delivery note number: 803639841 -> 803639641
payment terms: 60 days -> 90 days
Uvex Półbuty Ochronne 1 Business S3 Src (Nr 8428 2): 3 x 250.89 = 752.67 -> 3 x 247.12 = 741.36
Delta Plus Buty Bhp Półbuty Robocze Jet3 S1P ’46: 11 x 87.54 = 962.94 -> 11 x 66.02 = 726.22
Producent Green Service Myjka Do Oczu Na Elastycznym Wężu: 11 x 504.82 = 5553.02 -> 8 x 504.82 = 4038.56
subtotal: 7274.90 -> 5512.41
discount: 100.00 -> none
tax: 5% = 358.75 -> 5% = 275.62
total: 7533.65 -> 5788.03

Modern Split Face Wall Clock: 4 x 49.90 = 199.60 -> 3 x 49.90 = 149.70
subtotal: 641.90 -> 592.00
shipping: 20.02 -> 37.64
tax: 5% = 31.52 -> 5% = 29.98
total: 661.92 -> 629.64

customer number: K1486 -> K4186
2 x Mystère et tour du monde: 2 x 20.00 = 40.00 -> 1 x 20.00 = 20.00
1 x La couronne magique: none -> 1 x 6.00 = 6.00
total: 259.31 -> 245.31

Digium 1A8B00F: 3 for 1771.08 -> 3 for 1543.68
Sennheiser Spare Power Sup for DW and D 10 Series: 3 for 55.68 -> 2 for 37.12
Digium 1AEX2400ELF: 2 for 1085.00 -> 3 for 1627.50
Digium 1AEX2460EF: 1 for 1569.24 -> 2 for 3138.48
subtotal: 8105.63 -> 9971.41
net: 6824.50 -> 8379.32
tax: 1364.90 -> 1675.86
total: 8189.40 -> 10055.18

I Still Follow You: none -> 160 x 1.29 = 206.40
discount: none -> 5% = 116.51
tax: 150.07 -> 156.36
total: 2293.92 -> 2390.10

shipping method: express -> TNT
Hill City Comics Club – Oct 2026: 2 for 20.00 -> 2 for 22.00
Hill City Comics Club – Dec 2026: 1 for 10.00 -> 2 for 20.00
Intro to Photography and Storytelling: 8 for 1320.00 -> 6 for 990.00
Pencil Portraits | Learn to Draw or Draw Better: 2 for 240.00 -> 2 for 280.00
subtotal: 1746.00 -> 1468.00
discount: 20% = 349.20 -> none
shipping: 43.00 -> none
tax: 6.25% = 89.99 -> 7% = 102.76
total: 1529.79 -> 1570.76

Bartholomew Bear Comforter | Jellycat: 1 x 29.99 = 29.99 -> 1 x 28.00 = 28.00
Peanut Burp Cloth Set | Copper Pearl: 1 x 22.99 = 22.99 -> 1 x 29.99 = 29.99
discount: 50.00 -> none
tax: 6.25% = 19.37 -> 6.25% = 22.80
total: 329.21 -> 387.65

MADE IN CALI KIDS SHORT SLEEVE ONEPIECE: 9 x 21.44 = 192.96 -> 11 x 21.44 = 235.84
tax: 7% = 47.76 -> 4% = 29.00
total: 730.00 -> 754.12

——

- [What needs to be done] Where in the listing does the string "Digium" appear? Copy every line that has it.

- [Written answer]
Digium 1A8B00F: 3 for 1771.08 -> 3 for 1543.68
Digium 1AEX2400ELF: 2 for 1085.00 -> 3 for 1627.50
Digium 1AEX2460EF: 1 for 1569.24 -> 2 for 3138.48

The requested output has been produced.